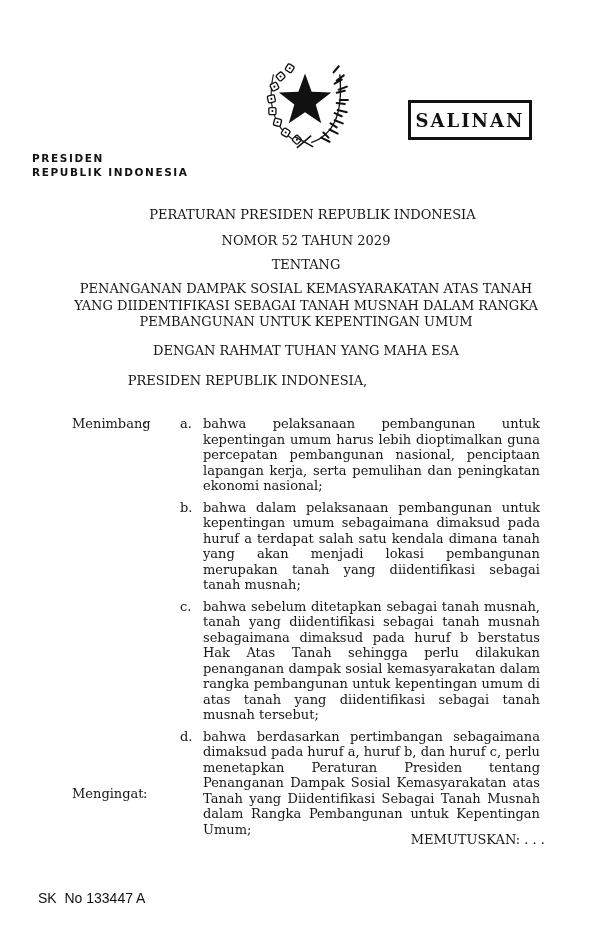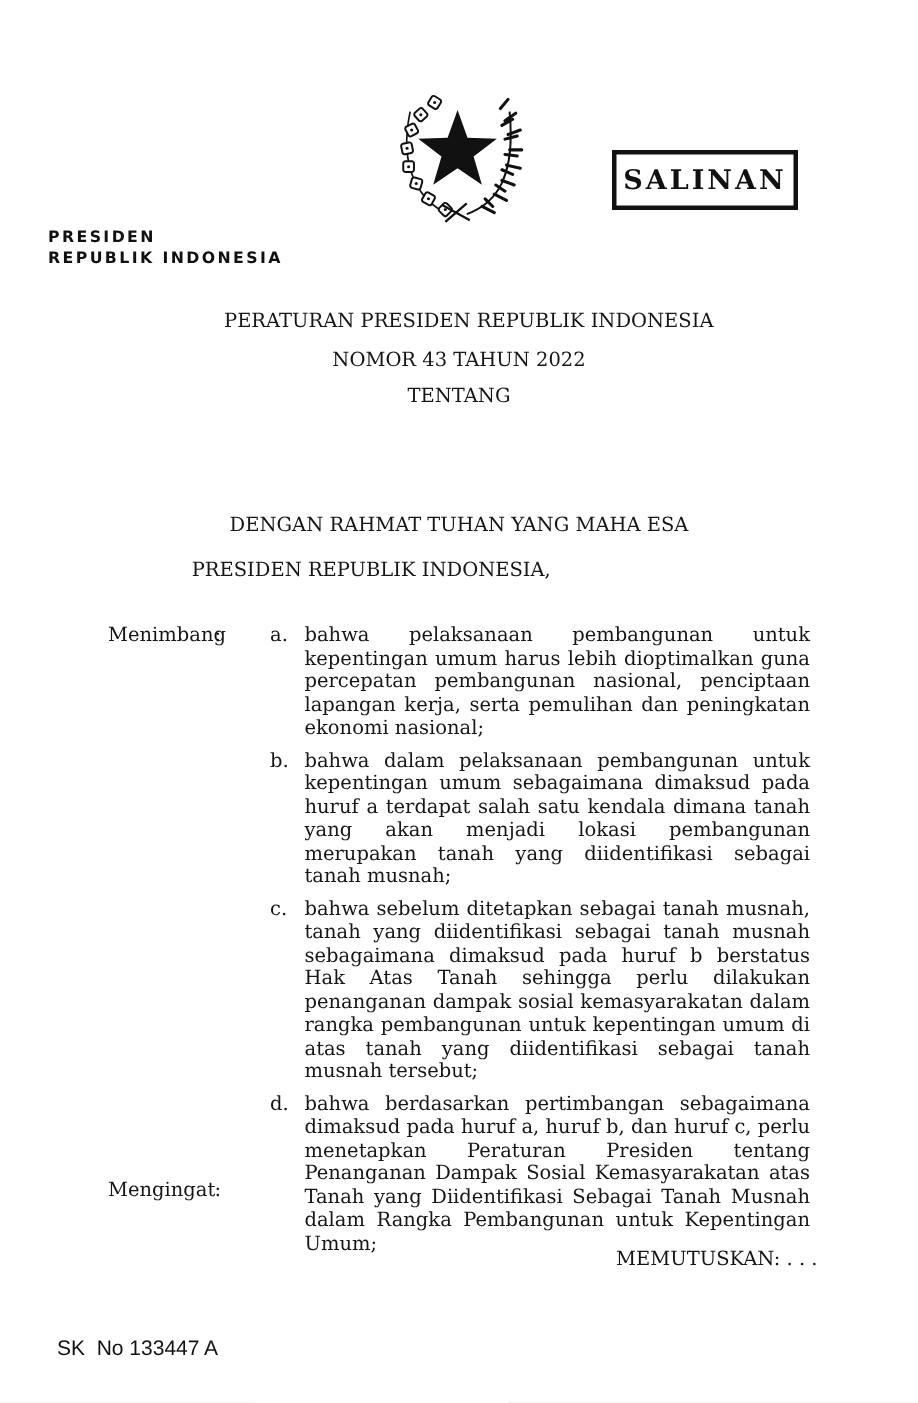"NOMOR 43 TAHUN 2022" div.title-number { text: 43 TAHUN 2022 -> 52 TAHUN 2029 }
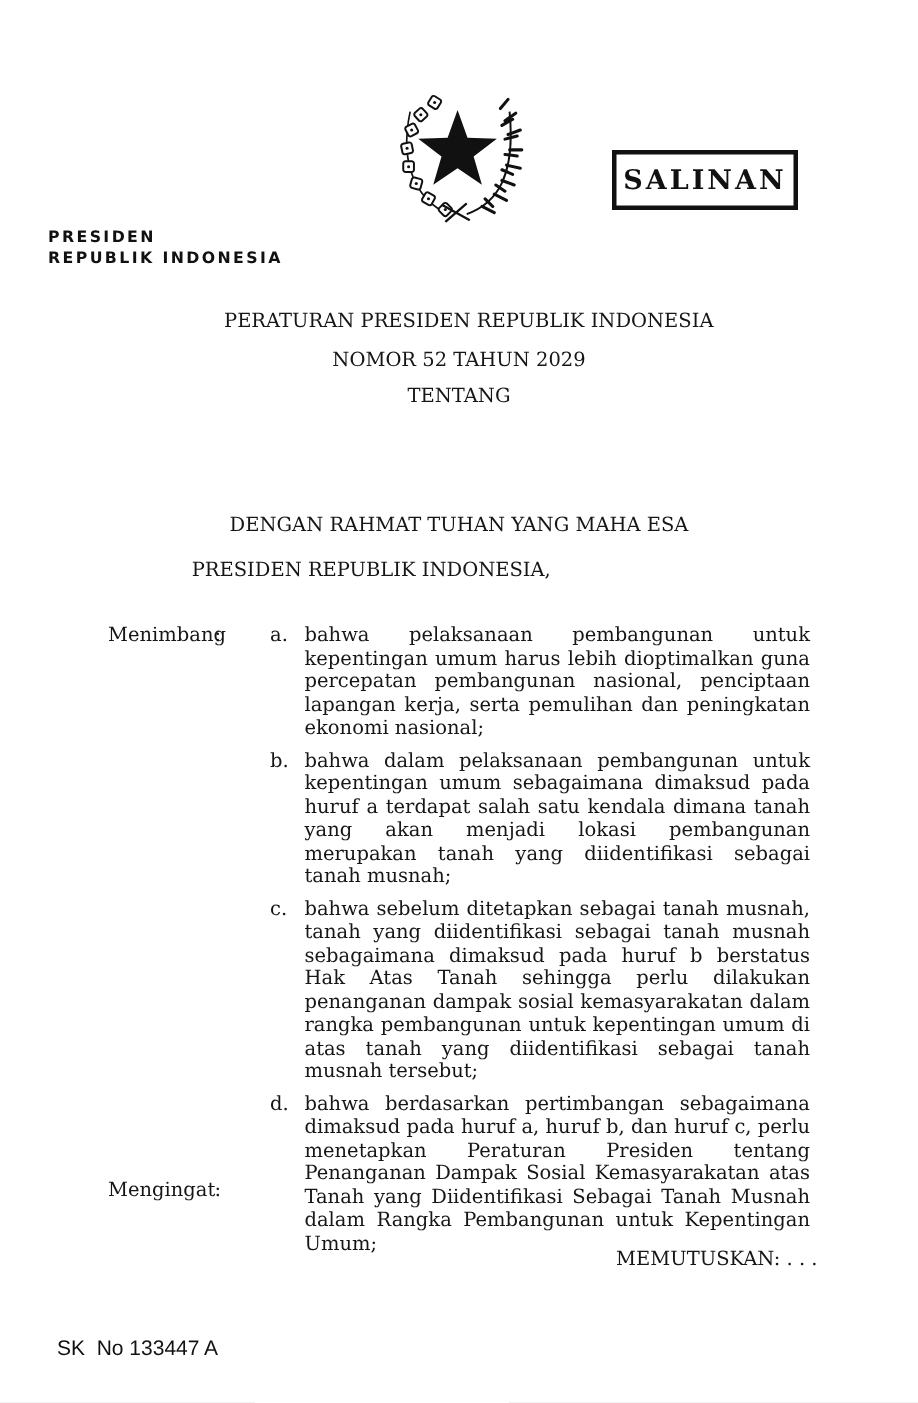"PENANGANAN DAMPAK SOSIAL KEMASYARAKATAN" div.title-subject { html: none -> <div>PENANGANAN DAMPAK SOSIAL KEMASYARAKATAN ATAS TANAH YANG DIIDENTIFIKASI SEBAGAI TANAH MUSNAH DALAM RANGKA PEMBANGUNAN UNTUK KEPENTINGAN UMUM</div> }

...

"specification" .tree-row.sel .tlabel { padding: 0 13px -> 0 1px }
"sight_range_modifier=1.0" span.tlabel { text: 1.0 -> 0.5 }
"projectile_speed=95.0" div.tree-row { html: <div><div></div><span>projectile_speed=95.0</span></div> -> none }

---

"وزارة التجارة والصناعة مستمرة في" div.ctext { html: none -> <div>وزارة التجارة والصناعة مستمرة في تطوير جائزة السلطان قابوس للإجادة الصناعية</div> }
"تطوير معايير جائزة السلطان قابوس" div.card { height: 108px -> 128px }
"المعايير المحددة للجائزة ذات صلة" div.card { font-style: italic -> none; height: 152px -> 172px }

• Instructions for the task:
In the entries above, find the line with "text: 43 TAHUN" and the line with "none -> <div>PENANGANAN". Write out exactly those two lines and every line between them, pictures excluded.

• Exercise solution:
"NOMOR 43 TAHUN 2022" div.title-number { text: 43 TAHUN 2022 -> 52 TAHUN 2029 }
"PENANGANAN DAMPAK SOSIAL KEMASYARAKATAN" div.title-subject { html: none -> <div>PENANGANAN DAMPAK SOSIAL KEMASYARAKATAN ATAS TANAH YANG DIIDENTIFIKASI SEBAGAI TANAH MUSNAH DALAM RANGKA PEMBANGUNAN UNTUK KEPENTINGAN UMUM</div> }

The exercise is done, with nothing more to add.